Study List

A running study list of the vocabulary that comes up while practicing system design — terms collected as I hit them, defined for quick recall. Tight definitions, one or two lines each. Some entries (the API-edge cluster) are AWS-flavored because that’s where they first showed up; the concepts generalize.

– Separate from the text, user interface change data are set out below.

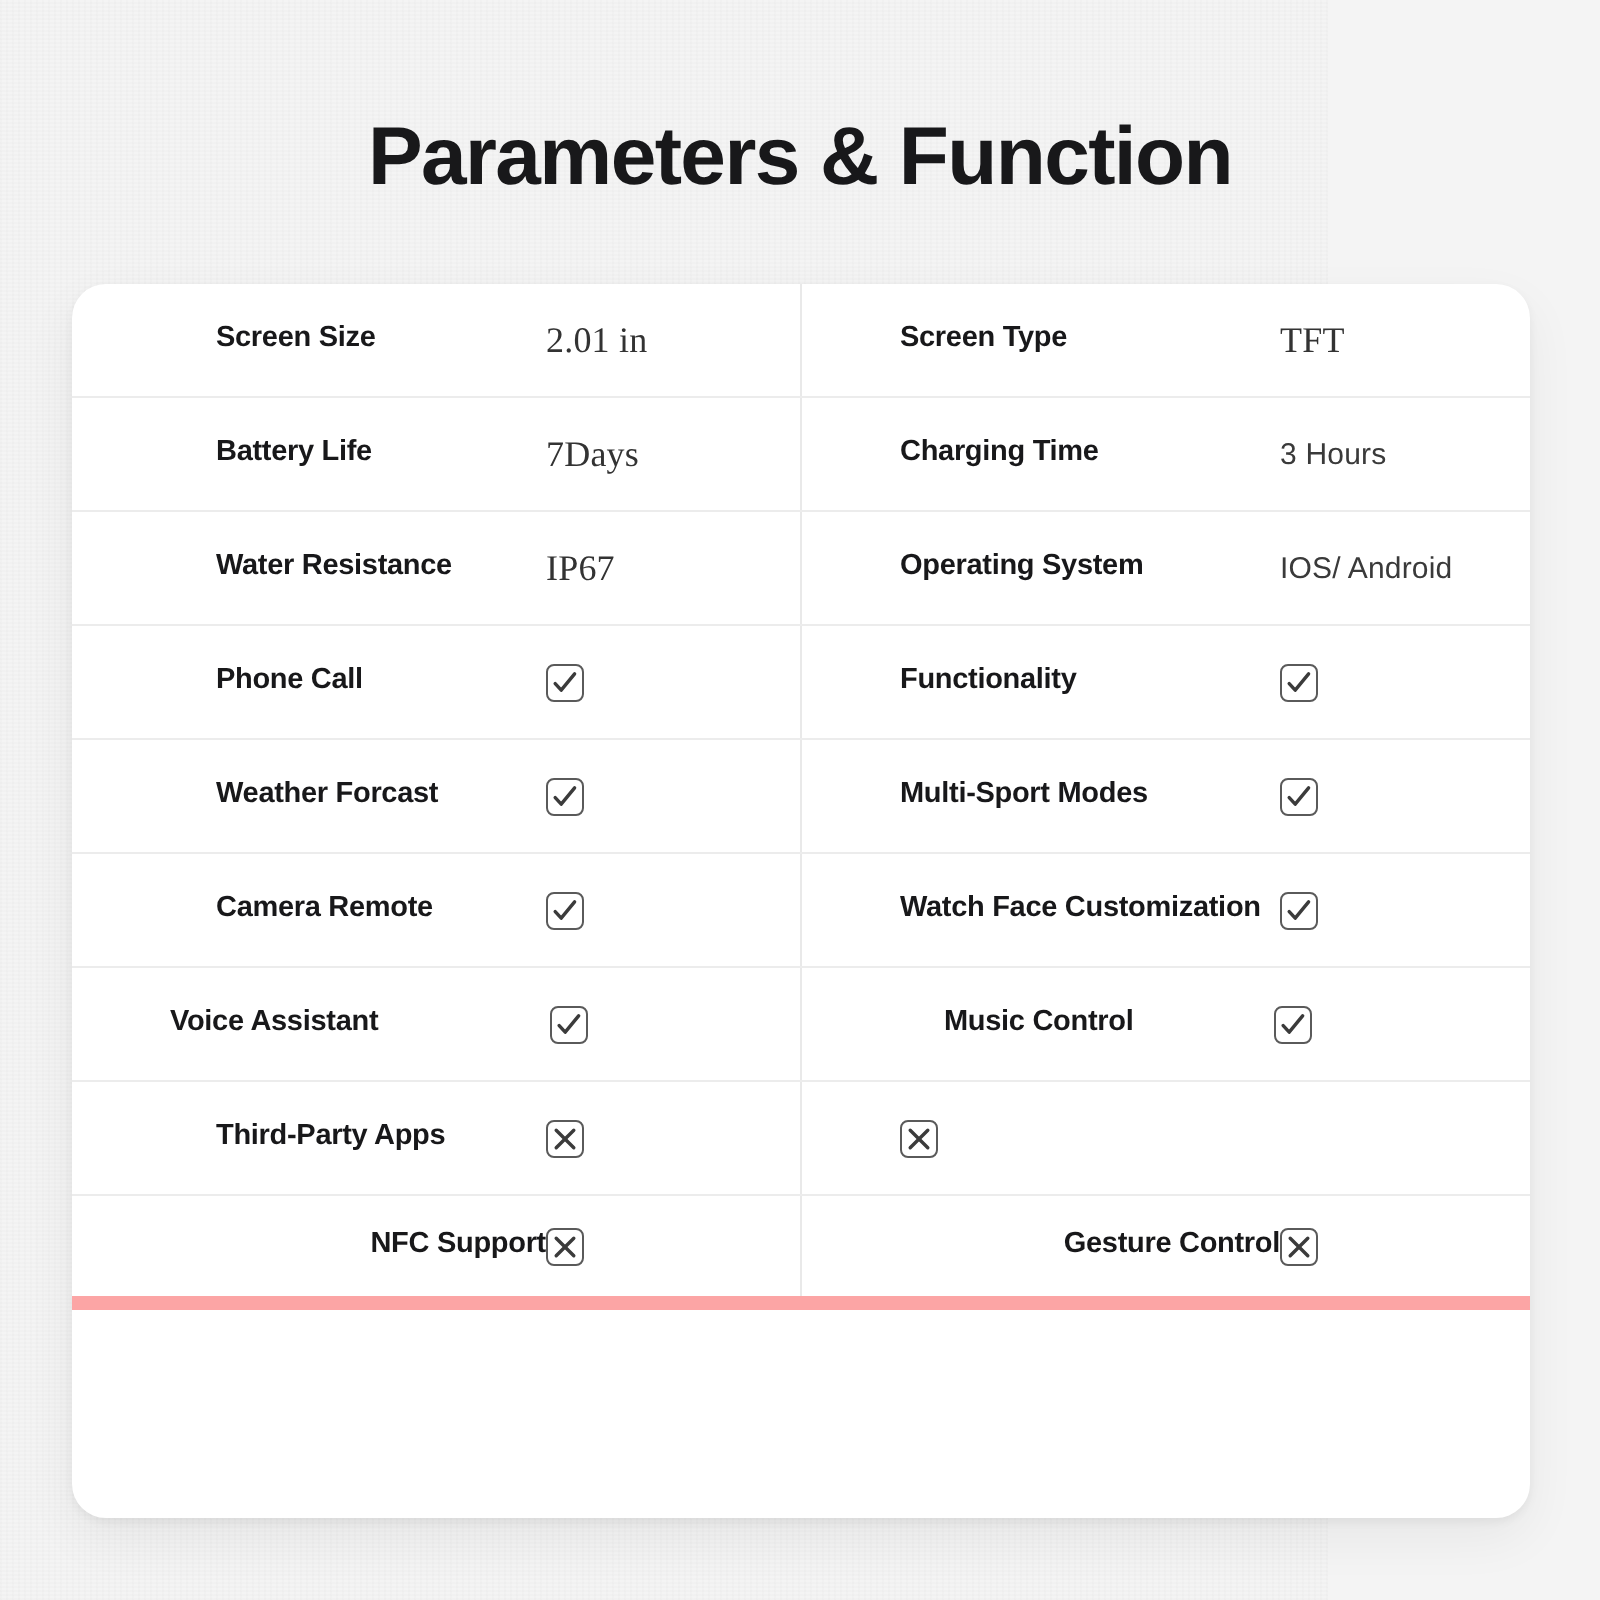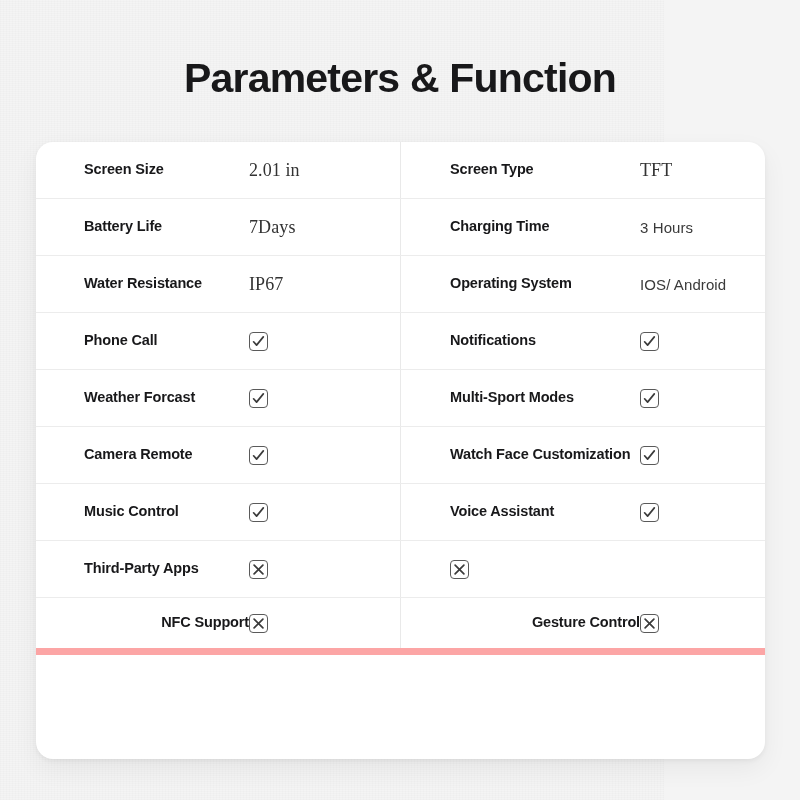--- a/index.html
+++ b/index.html
@@ -81,21 +81,21 @@
     border-bottom: 7px solid #fca5a5;
     text-align: right;
   }
 
   .cell {
     display: flex;
     align-items: center;
     box-sizing: border-box;
     height: 100%;
   }
-  .cell-left  { width: 365px; padding-left: 48px; }
+  .cell-left  { width: 365px; padding-left: 72px; }
   .cell-right { width: 364px; padding-left: 49px; }
 
   .label {
     font-size: 14.5px;
     font-weight: 700;
     color: #18181a;
     line-height: 1.18;
     letter-spacing: -0.15px;
     width: 165px;
     flex: 0 0 165px;
@@ -180,21 +180,21 @@
         <div class="row">
           <div class="cell cell-left">
             <div class="label">Phone Call</div>
             <span class="mark">
               <svg width="13" height="13" viewBox="0 0 13 13">
                 <path d="M1.6 6.8 L4.6 10.1 L11.3 1.9" fill="none" stroke="#3b3b3b" stroke-width="1.7" stroke-linecap="round" stroke-linejoin="round"></path>
               </svg>
             </span>
           </div>
           <div class="cell cell-right">
-            <div class="label">Notifications</div>
+            <div class="label">Functionality</div>
             <span class="mark">
               <svg width="13" height="13" viewBox="0 0 13 13">
                 <path d="M1.6 6.8 L4.6 10.1 L11.3 1.9" fill="none" stroke="#3b3b3b" stroke-width="1.7" stroke-linecap="round" stroke-linejoin="round"></path>
               </svg>
             </span>
           </div>
         </div>
         <div class="row">
           <div class="cell cell-left">
             <div class="label">Weather Forcast</div>
@@ -225,30 +225,30 @@
           <div class="cell cell-right">
             <div class="label">Watch Face Customization</div>
             <span class="mark">
               <svg width="13" height="13" viewBox="0 0 13 13">
                 <path d="M1.6 6.8 L4.6 10.1 L11.3 1.9" fill="none" stroke="#3b3b3b" stroke-width="1.7" stroke-linecap="round" stroke-linejoin="round"></path>
               </svg>
             </span>
           </div>
         </div>
         <div class="row">
+          <div class="cell cell-right">
+            <div class="label">Voice Assistant</div>
+            <span class="mark">
+              <svg width="13" height="13" viewBox="0 0 13 13">
+                <path d="M1.6 6.8 L4.6 10.1 L11.3 1.9" fill="none" stroke="#3b3b3b" stroke-width="1.7" stroke-linecap="round" stroke-linejoin="round"></path>
+              </svg>
+            </span>
+          </div>
           <div class="cell cell-left">
             <div class="label">Music Control</div>
-            <span class="mark">
-              <svg width="13" height="13" viewBox="0 0 13 13">
-                <path d="M1.6 6.8 L4.6 10.1 L11.3 1.9" fill="none" stroke="#3b3b3b" stroke-width="1.7" stroke-linecap="round" stroke-linejoin="round"></path>
-              </svg>
-            </span>
-          </div>
-          <div class="cell cell-right">
-            <div class="label">Voice Assistant</div>
             <span class="mark">
               <svg width="13" height="13" viewBox="0 0 13 13">
                 <path d="M1.6 6.8 L4.6 10.1 L11.3 1.9" fill="none" stroke="#3b3b3b" stroke-width="1.7" stroke-linecap="round" stroke-linejoin="round"></path>
               </svg>
             </span>
           </div>
         </div>
         <div class="row">
           <div class="cell cell-left">
             <div class="label">Third-Party Apps</div>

Question patterns to cover

Like coding interviews, system design questions cluster into patterns. Practice at least one from each category so no shape catches you cold:

Pattern	Representative system	Core challenge
Online ticketing	Ticketmaster	Consistency & concurrency under high-demand sales
Streaming / content delivery	YouTube, Netflix	Real-time streaming, CDN, large blobs
Location-based	Uber, Yelp	Geo indexing, location tracking, proximity search
E-commerce	Amazon	Scalability + transaction management
Social network	Twitter, FB News Feed, Instagram	Data scale, real-time updates, fan-out
Messaging	WhatsApp, FB Live Comments	Real-time delivery, presence, notifications
Banking / financial	Robinhood, payment system	Security, privacy, transaction consistency
Collaborative editing	Google Docs	Concurrency & conflict resolution (CRDT/OT)
Cloud storage	Dropbox	Efficient, scalable file storage & sharing
Competition / leaderboards	LeetCode, top-K	Real-time interaction, ranking at scale
URL shortener / ID generation	Bitly, TinyURL, Snowflake	Read-heavy lookups, short-key generation, no collisions
Search / autocomplete	Typeahead, FB post search	Inverted index, prefix matching, ranking at scale
Analytics / stream aggregation	Ad-click aggregator, metrics monitoring	High-volume ingest, windowed aggregation, approximate top-K
Notifications	Push / email / SMS	Multi-channel fan-out, dedup, delivery guarantees
Foundational component	Rate limiter, message queue, distributed cache, web crawler, job scheduler	One building block, deeply

Advanced / infra deep dives

Beyond the common pool — infrastructure-flavored, often staff-level. Not what you’d be handed in a typical product-design round, but high-value if you work on platforms or interview for infra roles. Several lean on the same internals as the Postgres Internals page.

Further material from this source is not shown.